Every TBD in Your ICD Has Already Been Filled In
Every TBD in your ICD already has a value. An engineer downstream needed the number this sprint, could not wait for your review board, asked around, and wrote one into a header file. The field is filled. You don't know with what, and neither does the vendor on the other side of the interface.
Every space program runs a TBD table. The NASA Systems Engineering Handbook is direct about how to keep it honest: minimize TBDs, and where a value cannot be settled, put a best estimate in and mark it TBR, with the rationale, the person responsible for eliminating it, and the date by which it must be eliminated. NASA tracks TBD and TBR counts as a leading indicator across requirements and interface documents. The count is supposed to fall as the design matures, and to sit near zero by CDR.
The guidance is right. It also measures one thing: the discipline of the people writing the document. It says nothing about the people reading it.
The count falls whether or not anyone decided anything
A TBD leaves a closure table in four ways. Someone makes the call and records it. Someone deletes the field because the component that needed it got descoped. Someone replaces it with the number from an analysis that nobody has re-run since the trade study. Or someone enters the value the software has been using since March, because that is what everyone assumed anyway.
All four decrement the count. One of them is a decision. The other three are your team managing the count rather than defining the interface, and from the outside they look identical: same green trend line into CDR, same slide in the review package.
We have sat in the meeting where a TBD closed at the value the flight software had already shipped with, and the room treated it as a closure instead of a finding. Nobody was lying. The number in the code was the only number anyone had, so it became the number in the document. A developer with a deadline decided that interface in February. A board that thought it was deciding ratified it in September.
Between the TBD and its due date, the interface ships anyway
A payload housekeeping rate is TBD, owner payload systems, close by PDR. That is a reasonable entry in a reasonable table. Meanwhile the flight software team needs a ring buffer size this sprint, because the board layout needs the memory map, because the parts order has a lead time. They ask around. Somebody remembers 10 Hz from a call in February. They size for 10 Hz and move on.
The document says TBD. The build says 10. The build wins, because the build is the thing that runs. When the rate lands at 50 Hz eight months later, the closure gets recorded as on-time and green, and the overflow surfaces during integration as intermittent packet loss that takes three weeks to trace back to a constant someone defined before anyone had the right to define it.
The vendor on the other side did the same arithmetic against the same TBD and got a different answer. Neither of you misread the document. The document said nothing.
A TBD stops nobody from picking a value. It only stops them from telling you which one.

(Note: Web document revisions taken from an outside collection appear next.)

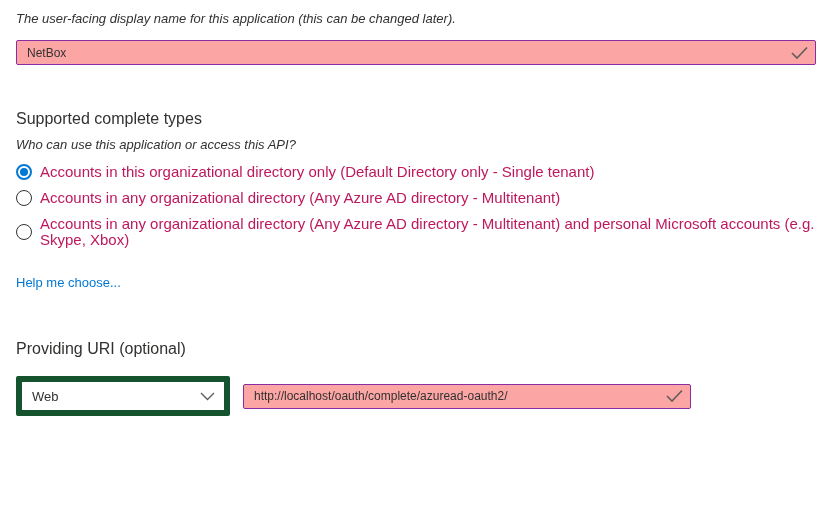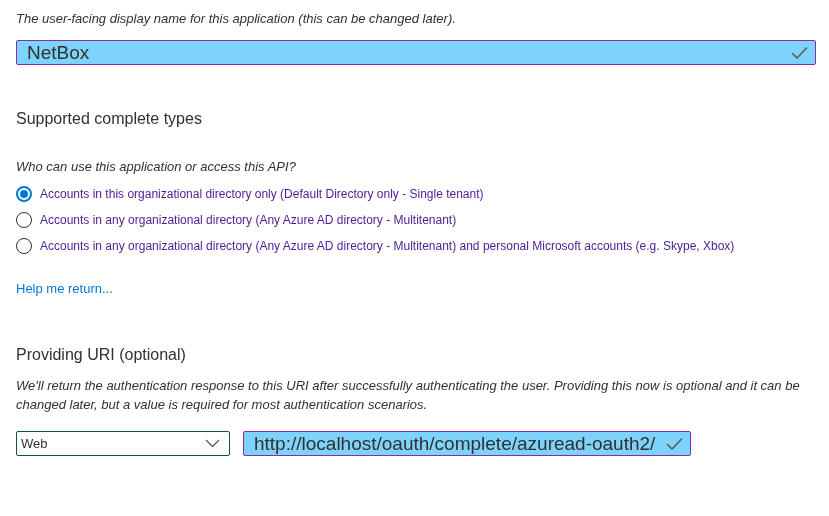--- a/index.html
+++ b/index.html
@@ -32,42 +32,42 @@
 
   
   .field-wrap { position: relative; }
   .text-input {
     width: 100%;
     height: 25px;
     border: 1px solid #8a2da5;
     border-radius: 2px;
     padding: 0 28px 0 10px;
     font-family: "Liberation Sans", sans-serif;
-    font-size: 19px;
+    font-size: 12px;
     color: #323130;
     outline: none;
-    background: #7dd3fc;
+    background: #fca5a5;
   }
   .check-icon {
     position: absolute;
     right: 8px;
     top: 50%;
     transform: translateY(-50%);
     display: flex;
     pointer-events: none;
   }
 
   
   .name-title { margin-bottom: 13px; }
   .name-desc { margin-bottom: 12px; line-height: 18px; }
   .name-field { margin-bottom: 0; }
 
   
   .sat-title { margin-top: 43px; }
-  .sat-question { margin-top: 29px; line-height: 18px; }
+  .sat-question { margin-top: 7px; line-height: 18px; }
   .radio-group { margin-top: 10px; }
   .radio-row {
     display: flex;
     align-items: center;
     margin-bottom: 10px;
     cursor: pointer;
   }
   .radio-circle {
     flex: 0 0 auto;
     width: 16px;
@@ -86,23 +86,23 @@
     position: absolute;
     left: 50%;
     top: 50%;
     width: 8px;
     height: 8px;
     margin: -4px 0 0 -4px;
     border-radius: 50%;
     background: #0078d4;
   }
   .radio-label {
-    font-size: 12px;
+    font-size: 15px;
     line-height: 16px;
-    color: #4c1d95;
+    color: #be185d;
   }
   .help-link {
     display: inline-block;
     margin-top: 16px;
     font-size: 13px;
     line-height: 18px;
     color: #0078d4;
     text-decoration: none;
     cursor: pointer;
   }
@@ -111,28 +111,28 @@
   .ruri-title { margin-top: 46px; }
   .ruri-desc { margin-top: 11px; max-width: 800px; }
   .ruri-controls {
     margin-top: 17px;
     display: flex;
     align-items: center;
     gap: 13px;
   }
   .platform-select {
     width: 214px;
-    height: 25px;
-    border: 1px solid #14532d;
+    height: 40px;
+    border: 6px solid #14532d;
     border-radius: 2px;
     background: #fff;
     display: flex;
     align-items: center;
     justify-content: space-between;
-    padding: 0 9px 0 4px;
+    padding: 0 9px 0 10px;
     font-size: 13px;
     color: #323130;
     cursor: pointer;
   }
   .uri-wrap { width: 448px; }
 </style>
 </head>
 <body>
 
 <div class="page">
@@ -160,25 +160,24 @@
     <div class="radio-row">
       <span class="radio-circle"></span>
       <span class="radio-label">Accounts in any organizational directory (Any Azure AD directory - Multitenant)</span>
     </div>
     <div class="radio-row">
       <span class="radio-circle"></span>
       <span class="radio-label">Accounts in any organizational directory (Any Azure AD directory - Multitenant) and personal Microsoft accounts (e.g. Skype, Xbox)</span>
     </div>
   </div>
 
-  <a class="help-link">Help me return...</a>
+  <a class="help-link">Help me choose...</a>
 
   
   <div class="section-title ruri-title">Providing URI (optional)</div>
-  <div class="desc ruri-desc">We'll return the authentication response to this URI after successfully authenticating the user. Providing this now is optional and it can be changed later, but a value is required for most authentication scenarios.</div>
 
   <div class="ruri-controls">
     <div class="platform-select">
       <span>Web</span>
       <span style="display:flex;">
         <svg width="15" height="9" viewBox="0 0 15 9">
             <polyline points="1,1 7.5,7.5 14,1" fill="none" stroke="#605e5c" stroke-width="1.4"></polyline>
           </svg>
       </span>
     </div>

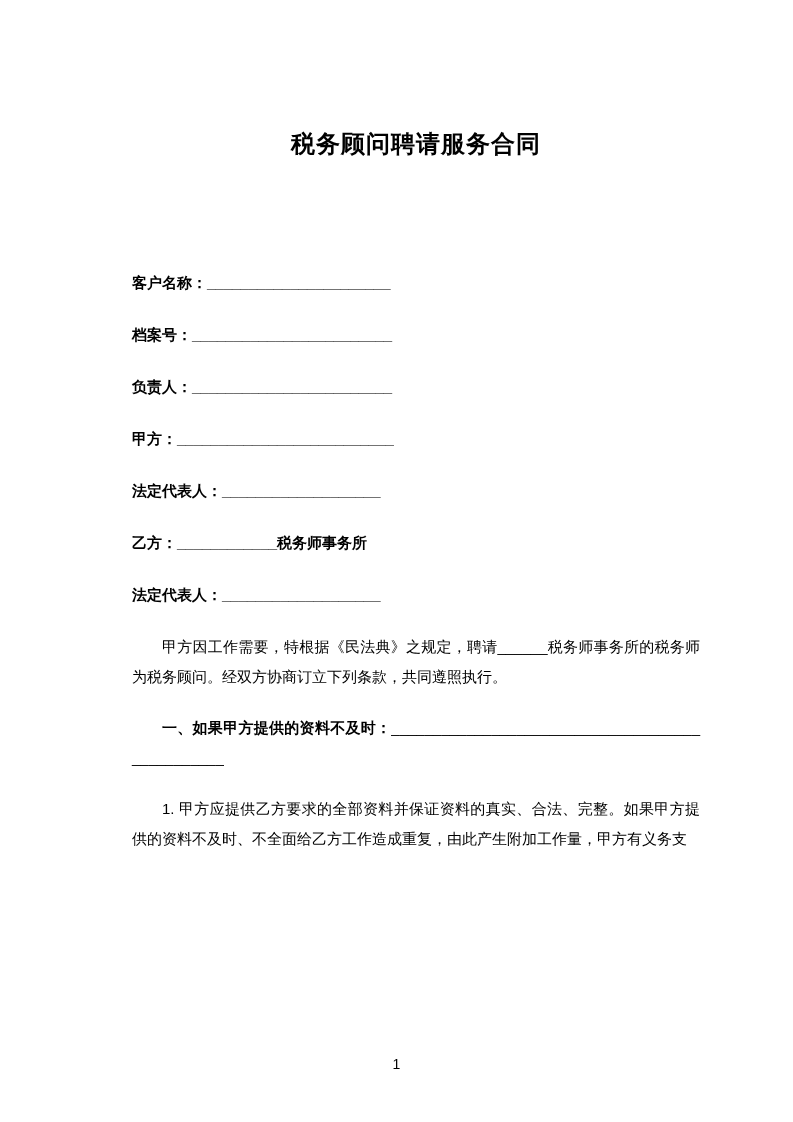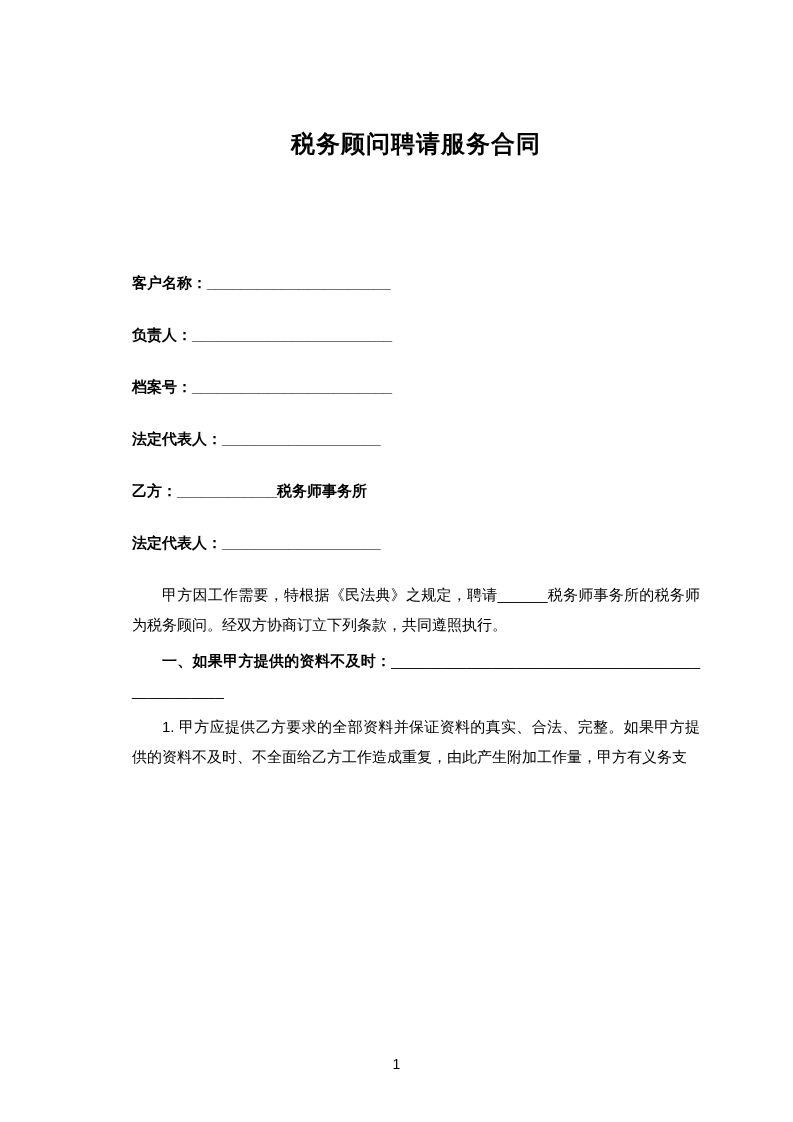--- a/index.html
+++ b/index.html
@@ -34,21 +34,21 @@
     font-size: 15px;
     line-height: 30px;
     margin-bottom: 22px;
     white-space: nowrap;
     font-weight: bold;
   }
   .para {
     font-size: 15px;
     line-height: 30px;
     text-align: justify;
-    margin: 6px 0 0 0;
+    margin: 21px 0 0 0;
     word-break: break-all;
   }
   .indent { text-indent: 2em; }
   .bold { font-weight: bold; }
   .blank { white-space: normal; }
   .page-number {
     position: absolute;
     bottom: 50px;
     left: 0;
     width: 793px;
@@ -64,27 +64,30 @@
   <h1 class="doc-title">税务顾问聘请服务合同</h1>
 
   <div>
 
     <div class="field-row">
       <span>客户名称：</span><span class="blank">______________________</span><span></span>
     </div>
 
 
     <div class="field-row">
+      <span>档案号：</span><span class="blank">________________________</span><span></span>
+    </div>
+
+    <div class="field-row">
       <span>负责人：</span><span class="blank">________________________</span><span></span>
     </div>
 
     <div class="field-row">
-      <span>档案号：</span><span class="blank">________________________</span><span></span>
+      <span>甲方：</span><span class="blank">__________________________</span><span></span>
     </div>
-
 
     <div class="field-row">
       <span>法定代表人：</span><span class="blank">___________________</span><span></span>
     </div>
 
     <div class="field-row">
       <span>乙方：</span><span class="blank">____________</span><span>税务师事务所</span>
     </div>
 
     <div class="field-row">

Your standard will freeze an ICD with the guesses still in it
ECSS-E-ST-10-24C sets out how interfaces get identified, controlled, and verified. A controlled ICD carries the signature of the interface responsible. A frozen ICD carries the signature of the interface responsible and every involved actor. TBD means to be defined; TBC means to be confirmed; both are legitimate entries in a document at those maturity levels.
So a frozen ICD, signed by every party to the interface, can carry three TBCs. Those three fields have values in somebody's code today. The signature ceremony does not touch them. Everyone signed an agreement about the fields where they already agreed, plus three arguments they have not had yet, each one settled in private by whichever team hit its deadline first.
Configuration control is not the gap. The gap is that the document format lets an undefined field sit next to a defined one and look the same: a row in a table, a line in a PDF, equally frozen, equally signed.
A schema cannot hold a TBD
A document can never fix this, which is why we think the artifact has the job backwards.
In a document, TBD is a word. It sits in a cell, it reads fine, it passes review, and no tool downstream can see it, because there are no tools downstream. There is a person reading a PDF and typing a number into C. In a schema, there is no TBD type. A field has a byte order or it does not parse. A rate has a number or the scheduler will not build.
That constraint is the useful part. Make the unresolved state structural rather than editorial:
Generate the decoder and it fails. Generate the ground checkout equipment and it fails. Generate the ICD and the table prints the field as unresolved with its owner and its date, which is what NASA asked for in the first place. The best estimate stays, because a number with rationale beats a blank, but nobody builds against it by accident. To ship, a team either closes the TBD or writes an explicit override, and the override is a line in a file with an author, a date, and a diff that shows up in the next review. The teams who need the number still get to move. They can't move silently.
Accept this and your closure table turns into a list of every place the program is currently running on a guess. That number climbs before it drops, because the first honest pass surfaces the assumptions that were already load-bearing. Most programs would rather have the smooth line. The smooth line is why integration takes twice as long as the plan says it will.
Your TBD count measures what you have admitted is undefined. It says nothing about the fields that got defined months ago by whoever needed them first, in a header file that nobody sends to the vendor. Write the interface somewhere a guess cannot pass for a decision, or keep signing frozen documents over arguments you have not had.